In recent days, tensions between Iran and the United States have soared in the Persian Gulf region as Tehran marked the first anniversary of the death of its most prominent military commander, Maj. Gen. Qasem Soleimani, who was killed by a U.S. drone strike in Baghdad.
The United States has deployed military assets to the region, including B-52 bombers, in what American officials said was an attempt to “deter” any Iranian retaliatory attacks on U.S. interests, which officials believe would most likely occur in Iraq.
On Sunday, acting defense secretary Christopher C. Miller said in a statement that the aircraft carrier USS Nimitz would remain in the Middle East “due to the recent threats issued by Iranian leaders against President Trump and other U.S. government officials.” Iran has denounced the deployments as provocative.

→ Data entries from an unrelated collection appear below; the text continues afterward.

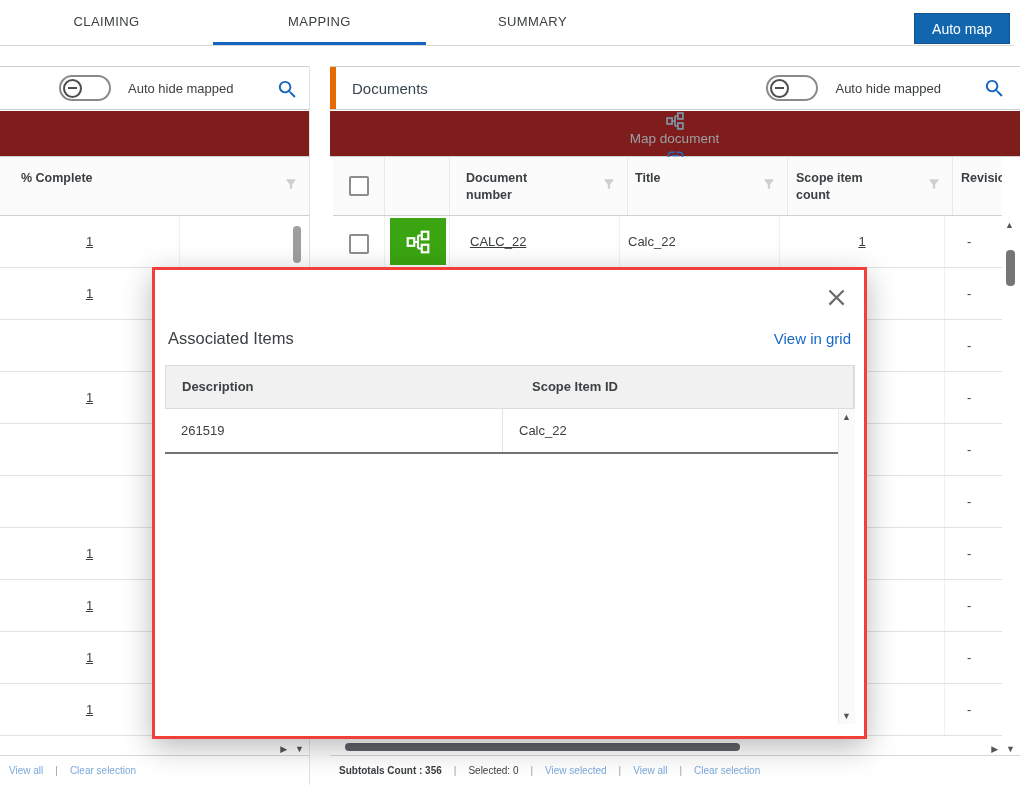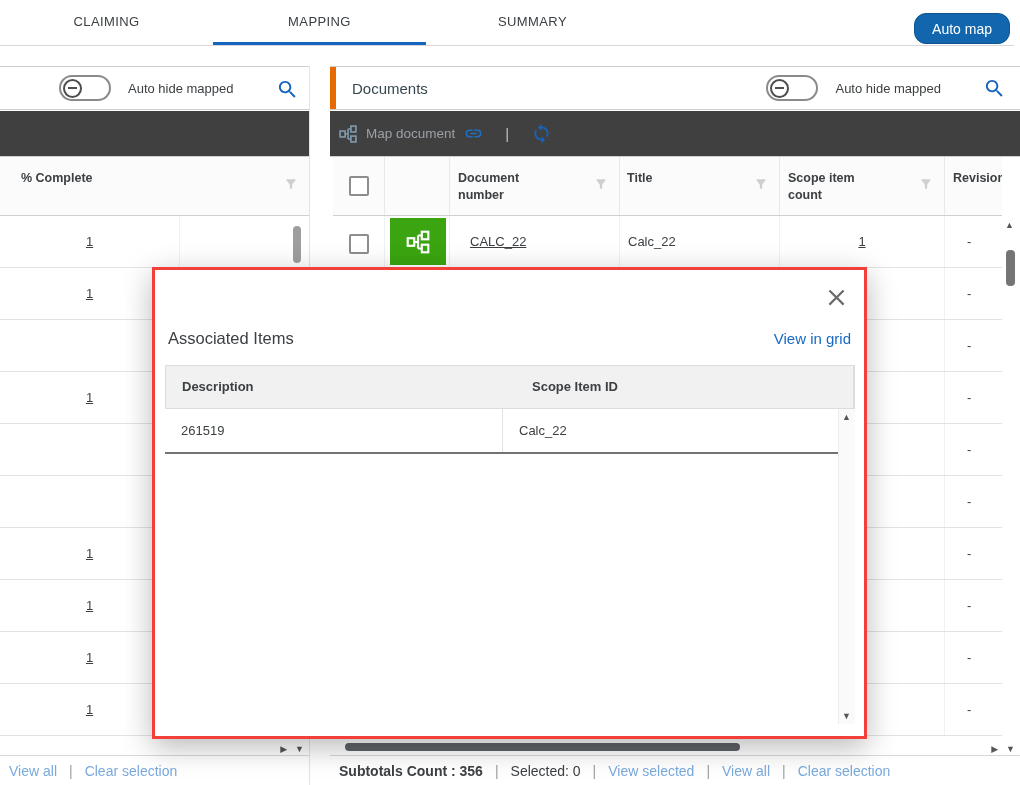"Auto map" .auto-map-btn { border-radius: 12px -> 0 }
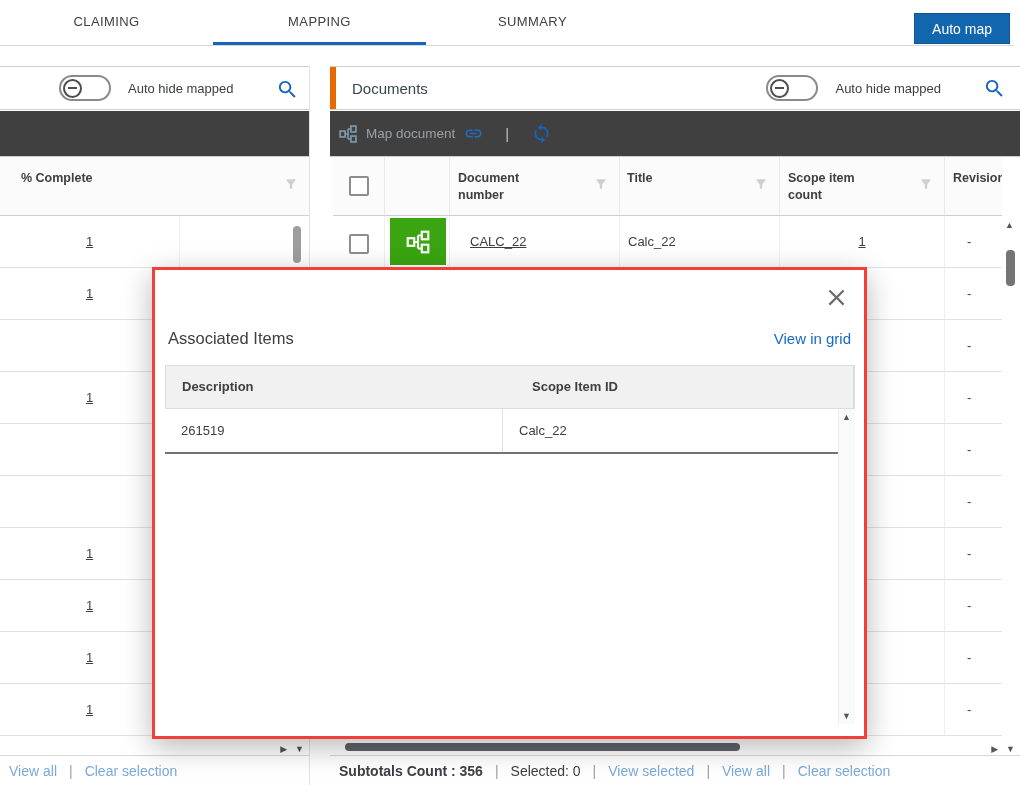"Map document" .panel-toolbar { background: #404040 -> #7f1d1d; flex-direction: none -> column }
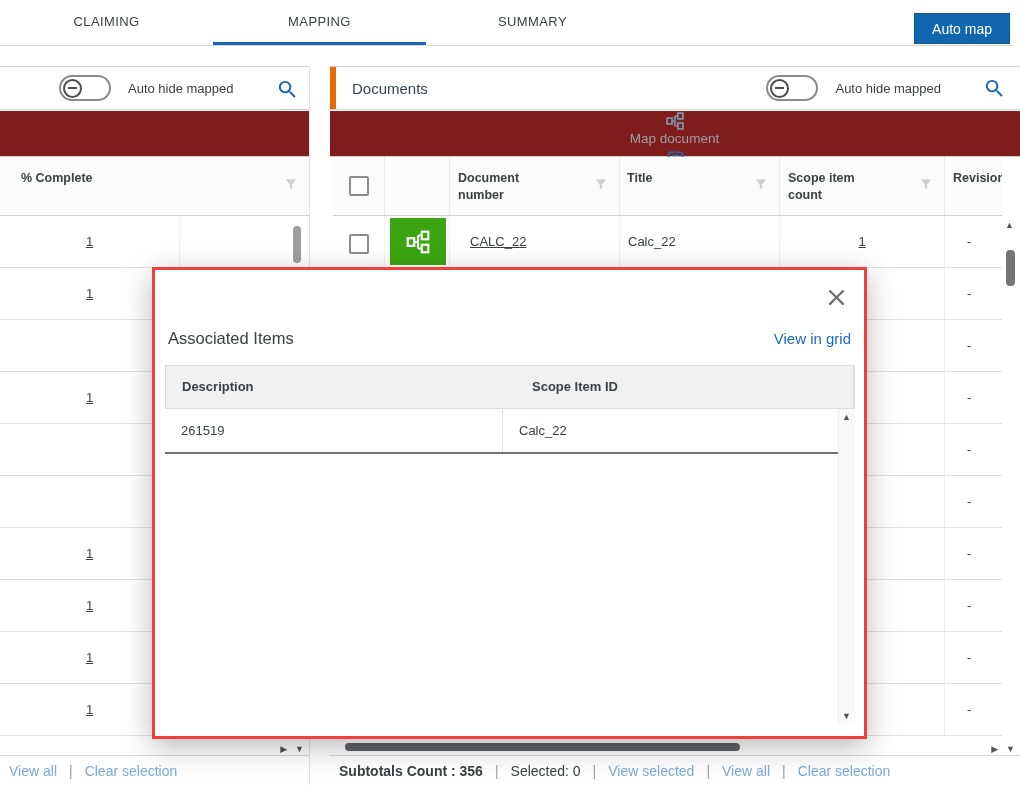"Document number" .right-grid .gh-cell.hd { margin-left: none -> 8px }
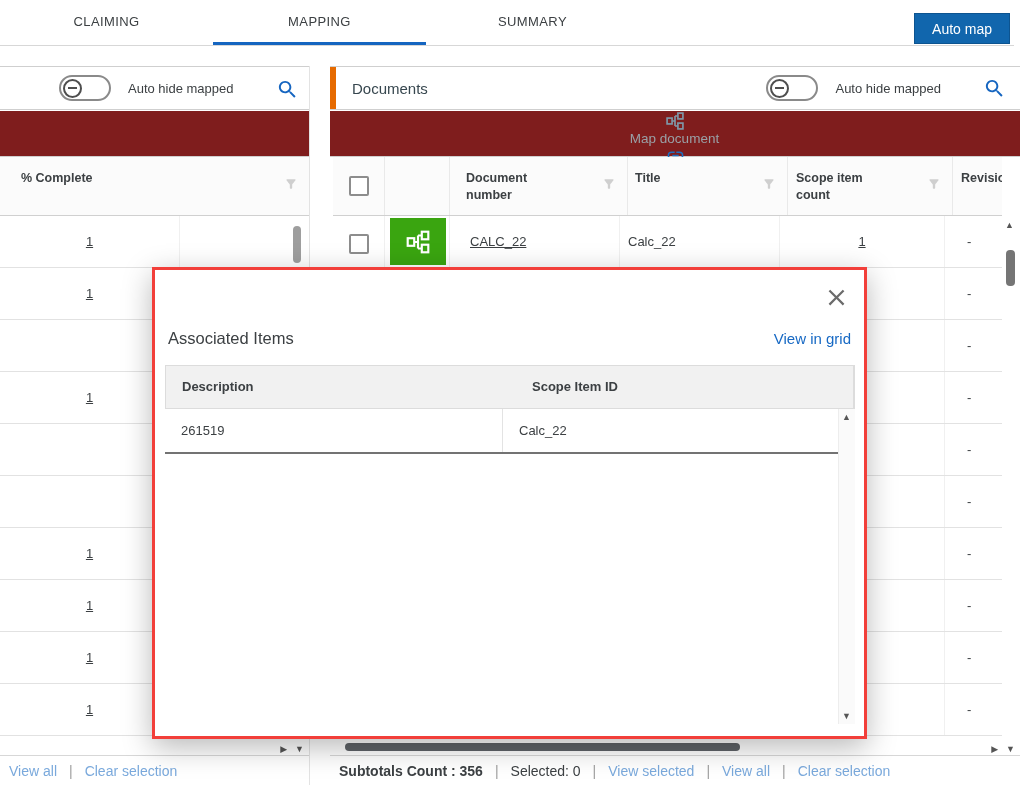"View all" .panel-foot { font-size: 14px -> 10px }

“New intelligence from Iraq indicate that Israeli agent-provocateurs are plotting attacks against Americans — putting an outgoing Trump in a bind with a fake casus belli,” Zarif, the Iranian foreign minister, wrote Saturday on Twitter, using a term for an action that justifies a war.
On Monday, Iranian state television reported the seizure of a South Korean-flagged tanker by the Revolutionary Guard in the gulf for “causing environmental pollution.”
Iranian naval forces have harassed and impounded foreign-flagged tankers in the Persian Gulf in recent years. Western powers blamed Iran for a string of explosions targeting tankers near the United Arab Emirates in 2019.
The Revolutionary Guard said Monday that the South Korean vessel — MT Hankuk Chemi — had departed from a port in Saudi Arabia and was transiting the gulf for the UAE port of Fujairah when it was seized for “repeated violations of marine environmental laws,” Iran’s Tasnim News Agency reported.
The report said the ship was carrying 7,200 tons of ethanol and is now docked at Iran’s Bandar Abbas port.
Steve Hendrix in Jerusalem contributed to this report.